Incorporated in 2000 by Radhakishan Damani, DMart opened its first store in Powai, Mumbai, in 2002. In its early years, the company adopted everyday low price strategy and pursued "slow expansion", growing to 29 stores across Maharashtra and Gujarat in 2010. Unlike other Indian supermarkets which typically leased 4,000 sq ft properties, DMart operated much larger stores, ranging up to 30,000 sq ft, most of which it owned.

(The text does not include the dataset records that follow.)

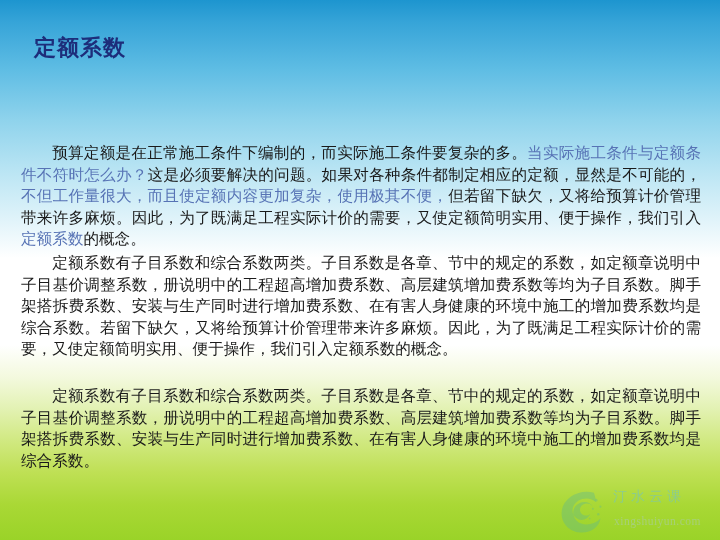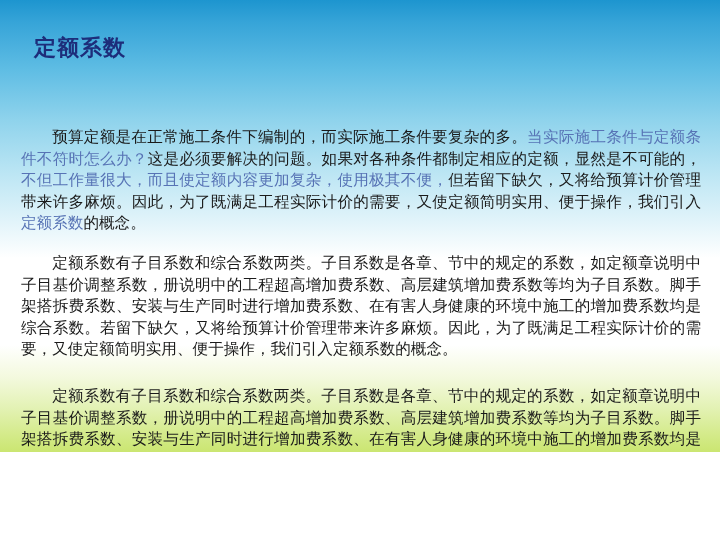"定额系数" #slide { height: 452px -> 540px }
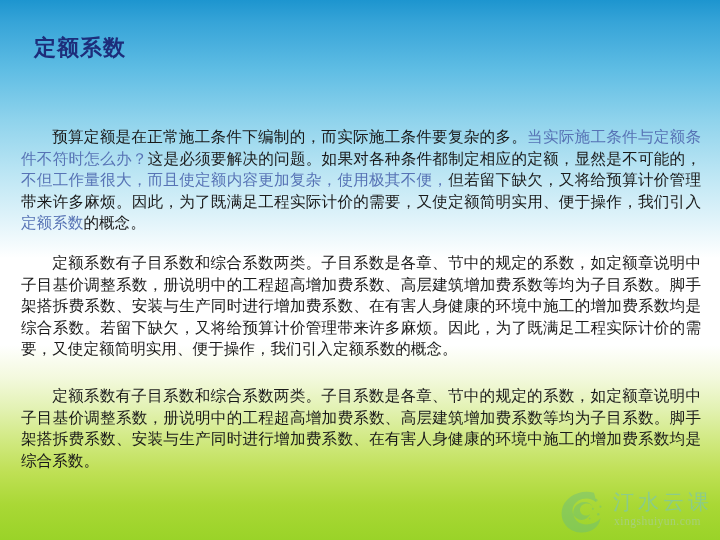"预算定额是在正常施工条件下编制的，而实际施工条件要复杂的多。当实际施工条件与定额" #p2 { top: 126px -> 142px }
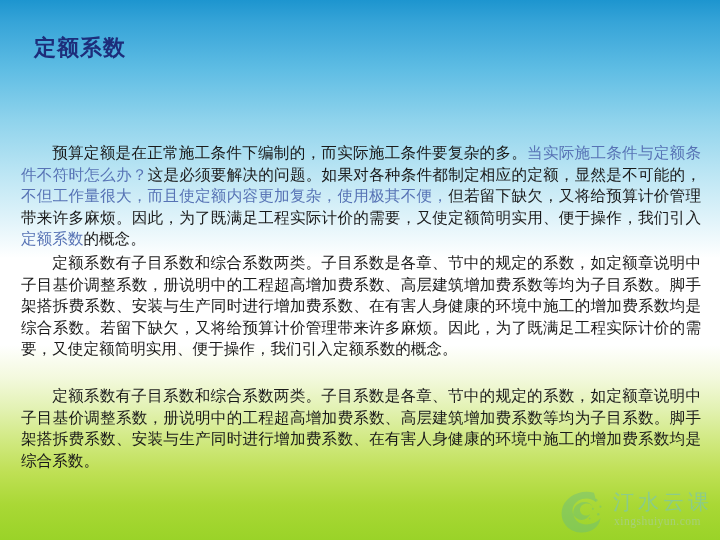"汀水云课" .wm-text { font-size: 21px -> 14px }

In 2013, DMart reported having 65 stores across Maharashtra and Gujarat, along with one store each in Hyderabad and Bangalore as it began expanding to other states. At the time, DMart became the third largest retail company by revenue, after Reliance Retail and Future Group.

In October 2016, DMart had 112 stores, having expanded to Telangana, Andhra Pradesh, Karnataka, Madhya Pradesh and Chhattisgarh. In December 2016, the company started its e-commerce venture called DMart Ready, allowing users to order groceries and household products online.

The company launched its initial public offering (IPO) in March 2017 and got listed on the National Stock Exchange and Bombay Stock Exchange. On its listing date 22 March 2017, it became the 65th most valuable Indian firm. By 2018, it entered Tamil Nadu, Rajasthan, Punjab, Delhi NCR and Daman.

In 2021, The Ken noted that DMart's newer stores ranged between 50,000 and 60,000 sq ft, nearly twice the average size of its existing stores. In 2022, DMart surpassed 300 stores, with three-fourths located in its cluster-states of Maharashtra, Gujarat, Telangana, Andhra Pradesh and Karnataka.. In April 2026, D-Mart touched 500 stores all over India.